What, then, about the “be a programmer in 6 months” courses? Why don’t I believe in them? Because that bottom layer of the pyramid – the Fundamentals – is huge in our discipline. The amount of knowledge one needs to amass in order to be reasonably productive in this field is quite significant. The diagram I’ve included here is just a start, and in no way all-inclusive.

Courses that rush someone through will, out of necessity, spend far too little time on the fundamentals. If you’re learning Ruby on Rails in six months, the breadth of knowledge you’ll be presented with is staggering. You’re learning at every level of the pyramid. Where in this mental model would you place an ORM like ActiveRecord? Before you answer, remember that ActiveRecord presupposes knowledge of SQL, which presupposes knowledge of relational database theory, and so on, and so on…

So what happens in these courses is that a person emerges with some, but not nearly all of the fundamental skills an effective developer will need to have in the real world. I envision it as a tall, narrow slice of the pyramid. A skyscraper with a very small footprint. And that’s not a model for stability.

That’s why I don’t believe it’s possible to create an effective professional software developer of any ilk in 6 months. It just ain’t that easy.

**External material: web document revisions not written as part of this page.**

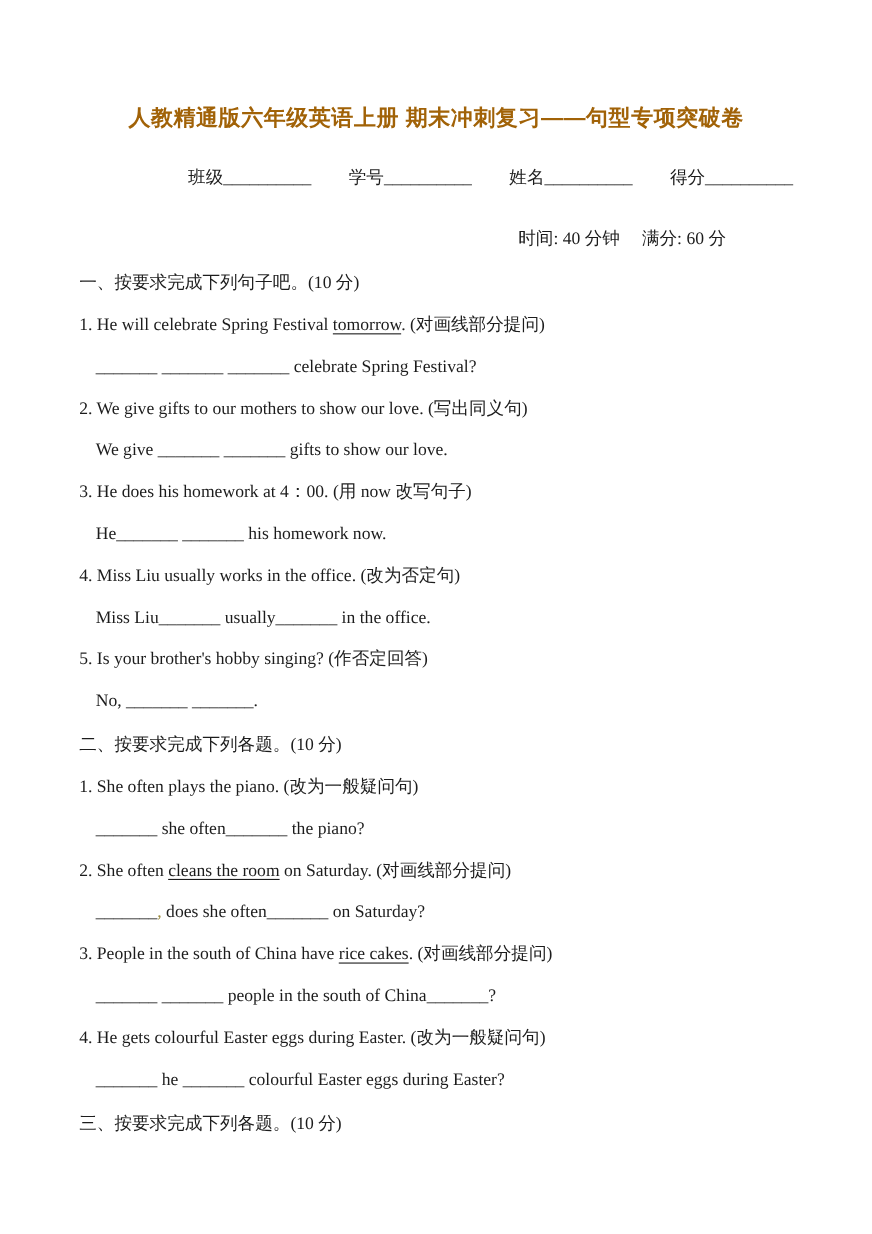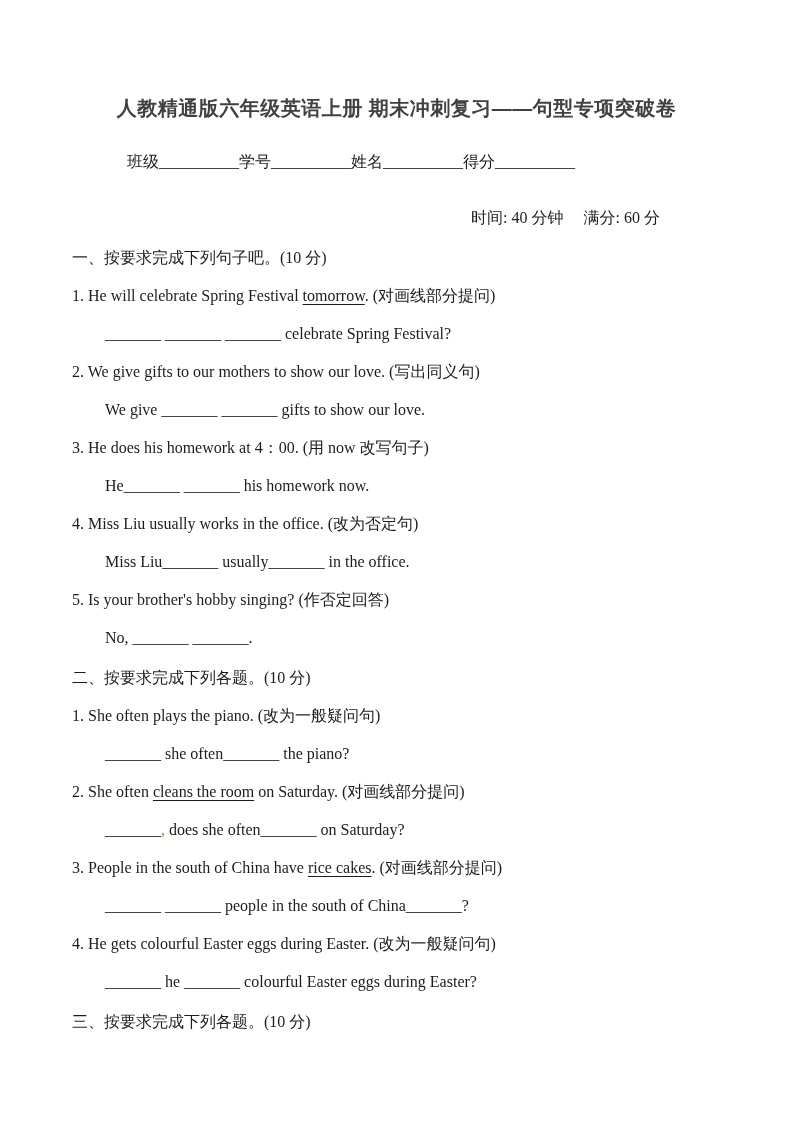--- a/index.html
+++ b/index.html
@@ -57,7 +57,7 @@
 <body>
 
 <div class="page">
-  <div class="title" style="color: #404040;">人教精通版六年级英语上册 期末冲刺复习——句型专项突破卷</div>
+  <div class="title" style="color: #a16207;">人教精通版六年级英语上册 期末冲刺复习——句型专项突破卷</div>
   <div class="student-row">
       <span class="field"><span class="label">班级</span><span class="blank">__________</span></span>
       <span class="field"><span class="label">学号</span><span class="blank">__________</span></span>

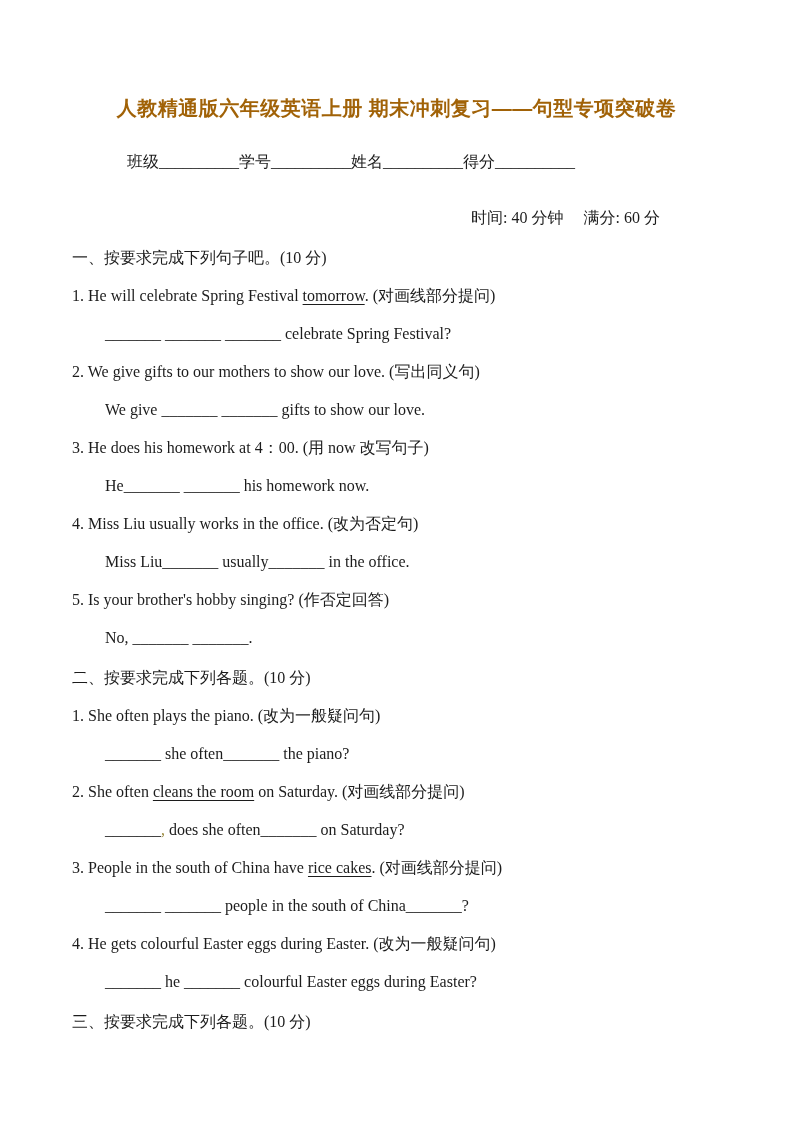--- a/index.html
+++ b/index.html
@@ -28,9 +28,11 @@
   }
   .student-row {
     display: flex;
+    gap: 34px;
     margin: 28px 0 0 55px;
     line-height: 20px;
     white-space: nowrap;
+    justify-content: flex-end;
   }
   .field .blank, .blank { letter-spacing: 0; }
   .meta {

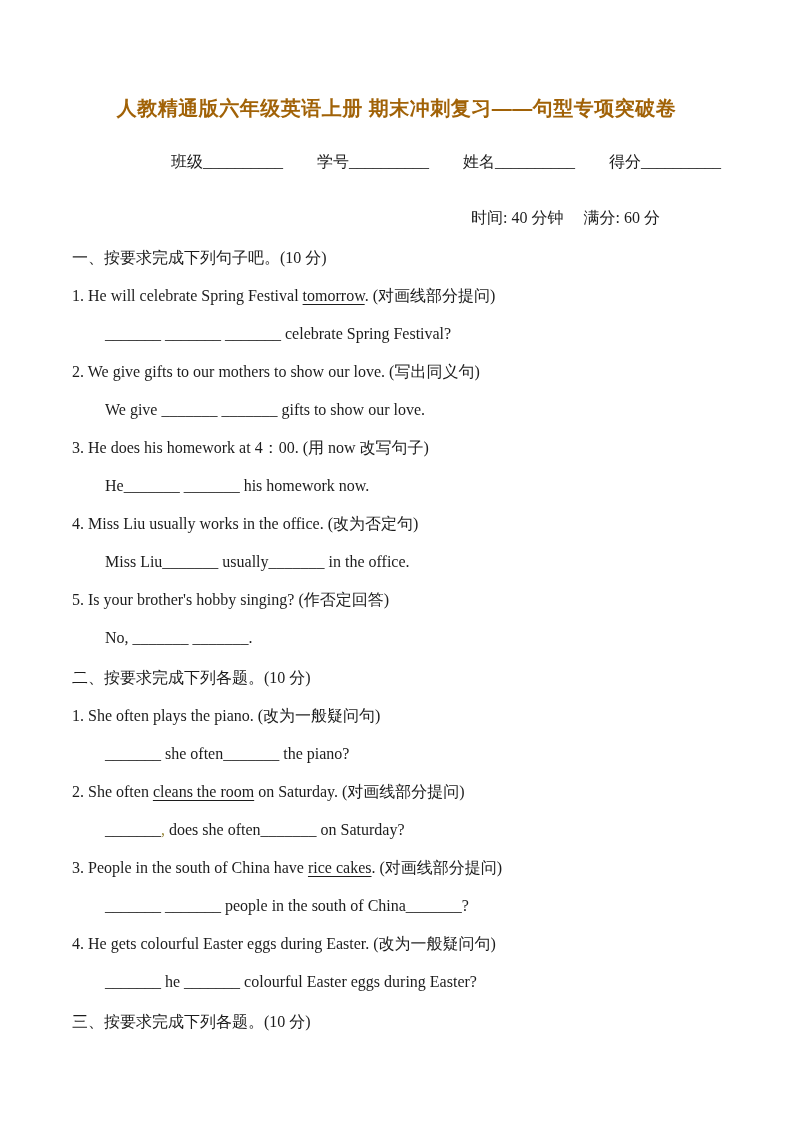--- a/index.html
+++ b/index.html
@@ -47,7 +47,7 @@
     white-space: nowrap;
   }
   .section-heading { margin-top: 20px; }
-  .answer.indent { margin-left: 33px; }
+  .answer.indent { margin-left: 15px; }
   .u {
     text-decoration: underline;
     text-decoration-thickness: 1px;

One last thought before I wrap this one up. When I look at this diagram, and see the names of the various skills sort of suspended in space, I envision the presence of something else – something invisible, but which gives us the fabric on which all this technical stuff can be pinned. Things like passion. Intellect. Determination. Curiosity. Humility. Pride in a job well done. With all those things in place, pinning skills on the board becomes surprisingly easy. Without them, it can all fall like a house of cards.

Well, there it is. I’ve finally published that particular bit of content I’ve been carrying around in my head for so long. It’s a model that has served me well over the years, and one that has helped Redpoint identify, hire, and grow an incredibly talented and powerful team of professionals.